I s it too soon for a house music revival? That’s the question The List is mulling over ahead of speaking to self-proclaimed ‘house music afficionados’ Azari & III. The Toronto-based band, comprising producers Dinamo Azari and Alixander III and vocalists Fritz Helder and Cedric Gasiada, has followed in the footsteps of Hercules and Love Affair by putting a live spin on some of the classic elements of Chicago house. A typical Azari & III track will feature the bounce of a cheap Roland drum machine, a crisp piano loop or two and a fair whack of meaningless emotional crooning in the ‘you got me feeling so high / I need your touch’ vein – all the calling cards of the 80s and 90s house sound. Yet the band’s self-titled debut album, released in August this year, feels incredibly fresh.
This raises the question, why now? Is culture really recycling itself this quickly? As documented in Simon Reynold’s book Retromania, or even in the current abundance of so-called ‘vintage’ clothing, sometimes the past has barely even passed before it gets revisited again. Azari & III are quick to downplay suggestions of a full-blown house revival, or even that they are a ‘house’ act. The band (who prefer to speak as one voice rather than individuals) splutter as soon as the ‘h’ word is mentioned. ‘We’re influenced by everything from rock’n’roll, to shoegaze, to soul to funk,’ they say on the phone from Tokyo, where they’re touring their live show. Even trying to come to a definition of ‘house’ is pointless, they
suggest. ‘House music’s so wide. It’s more just a freedom of expression.
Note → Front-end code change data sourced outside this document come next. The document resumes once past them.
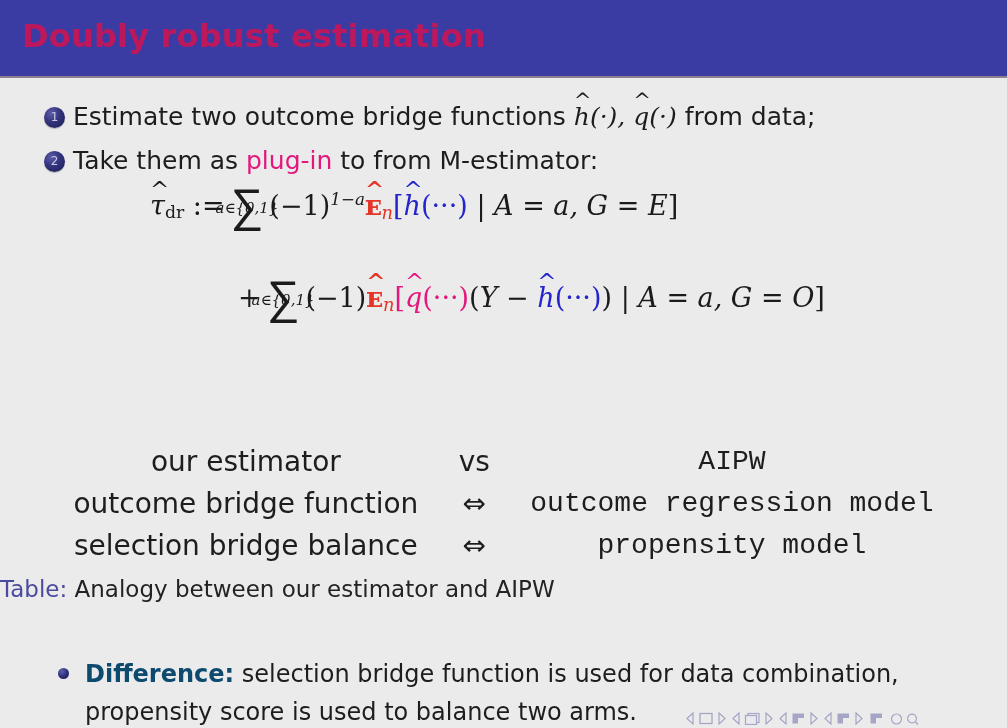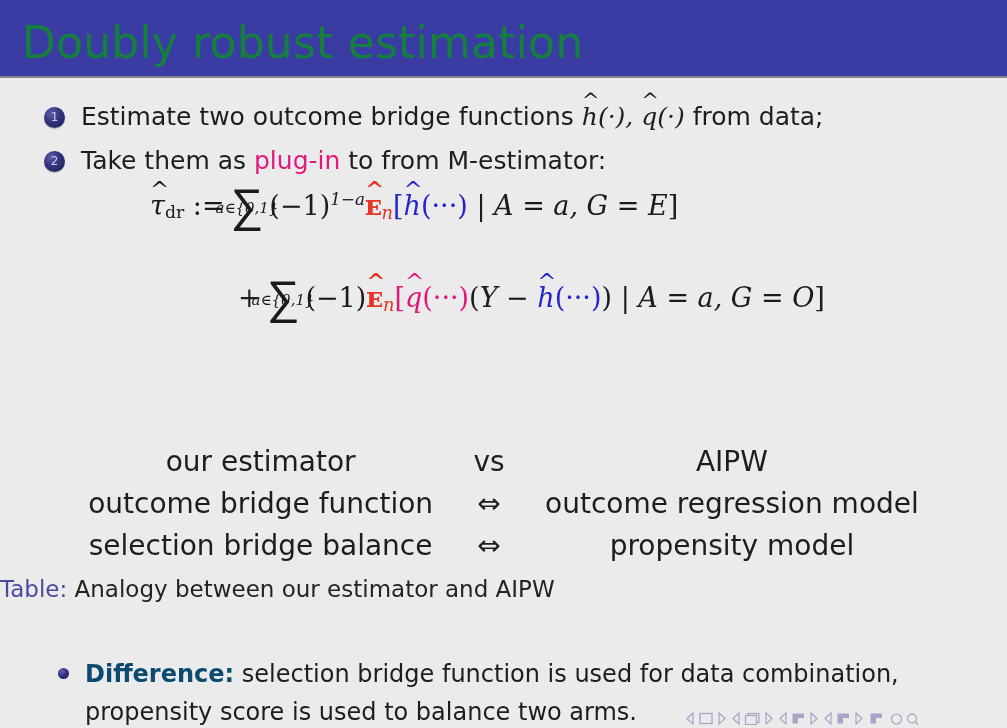"Doubly robust estimation" #slide-title { color: #15803d -> #be185d; font-size: 44px -> 32px; font-weight: 400 -> 700 }
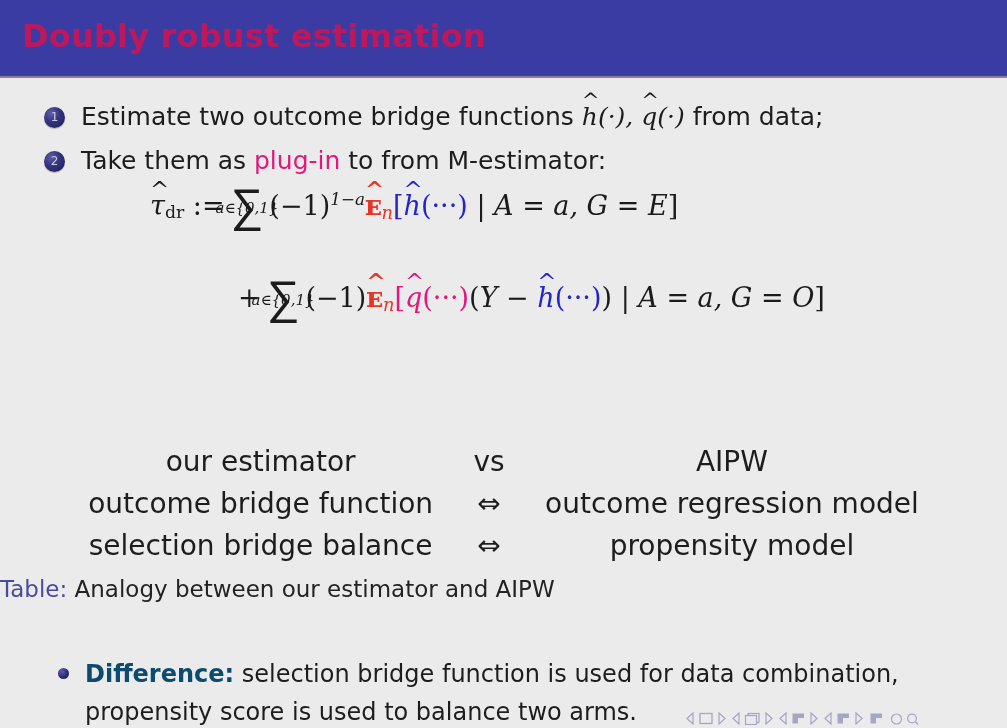"Estimate two outcome bridge functions" .enum-text { margin-left: 16px -> 8px }
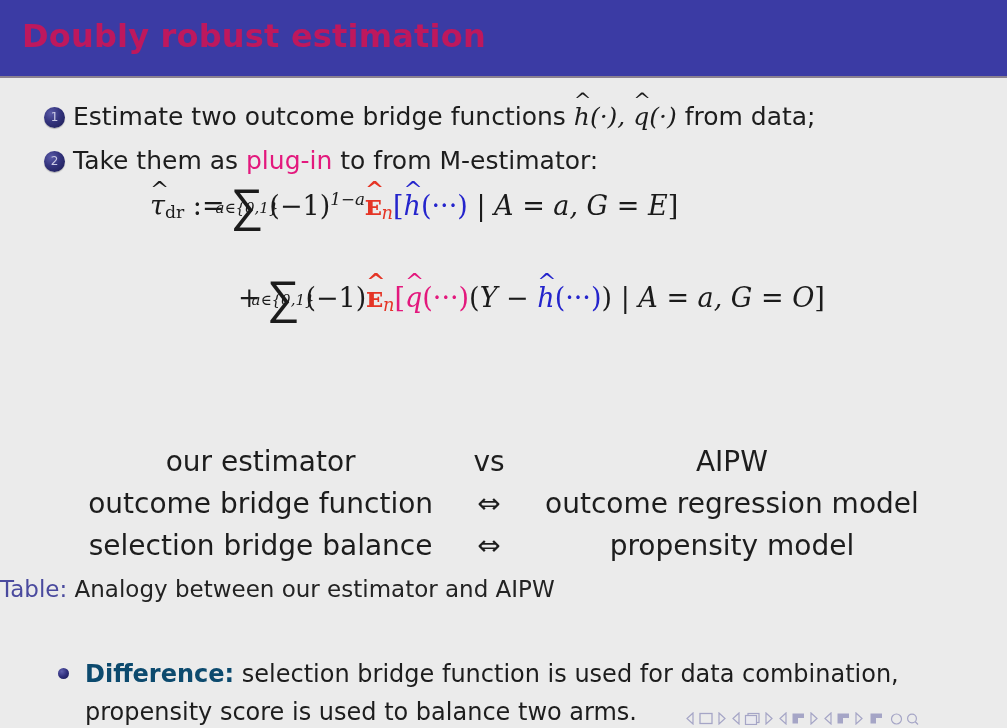"AIPW" .col-right { font-family: none -> Liberation Mono, monospace }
Even [legendary Chicago DJ] Frankie Knuckles, with the Warehouse [the club where he was resident], where house music comes from . . . even he answers that question saying, “I don’t know what house music is!” It’s all just underground dance music.’
‘EVEN FRANKIE KNUCKLES SAYS “I DON’T KNOW WHAT HOUSE MUSIC IS!”‘
It is possible to pick out some things common to the house sound. The four-to-the-floor beat, most obviously – that now ubiquitous stomping rhythm that places a massive drum kick on beats one and three of every bar, usually combined with snare and hi-hat on the offbeats (hear it by saying, ‘Boots. Cats. Boots. Cats.’ over to yourself a few times). Then there are the aforementioned Roland drum loops, and the feel-good vocals and melodies. House took disco to uptempo new highs, and was played out initially by DJs like Frankie Knuckles to gay and black audiences in mid-80s Chicago clubs. But it didn’t stop there. ‘The influence of house music in the 80s moved from Chicago, to New York, to Toronto to Detroit,’ Azari & III explain. Before long it hit Britain, something
Optimo’s JD Twitch remembered in a recent Guardian article. ‘You had the tail end of Italo, and European electronic music, and industrial, and all of it was quite maximal, and rigid . . . these records from Chicago had more of a groove and swing to them. This stripped- downness was just so new at the time.’ House music now is far from new. It’s a constant chart presence thanks to the likes of David Guetta and Jason Derulo, who have taken the conventions of the genre into the realms of cliché, while simultaneously plundering house’s back catalogue. Azari & III are not impressed. ‘When you hear Jason Derulo sample Robin S, ‘Show You Love’ [for his track ‘Don’t Wanna Go Home’], it just makes your skin crawl. OK, on the one hand he’s bringing this track to a new generation of kids. But on the other hand you’re like, “Well that’s the worst way to do it. Thanks a lot Jason Derulo.”’
Thankfully the life of house music doesn’t depend on bloggers, or trends or even chart success. Azari & III argue it has roots in modern music that have kept it alive from the 80s and now, and will keep it rife for many decades to come. Like, er . . . hair products. ‘Look at shampoo bottles. Shampoo bottles haven’t changed since the 80s. They still come packaged in those tacky colours. Some things never leave their decade.’
Azari & III perform at The Arches, Glasgow, Sat 12 Nov; then play a DJ set at the Green Room, Edinburgh, Sat 12 Nov.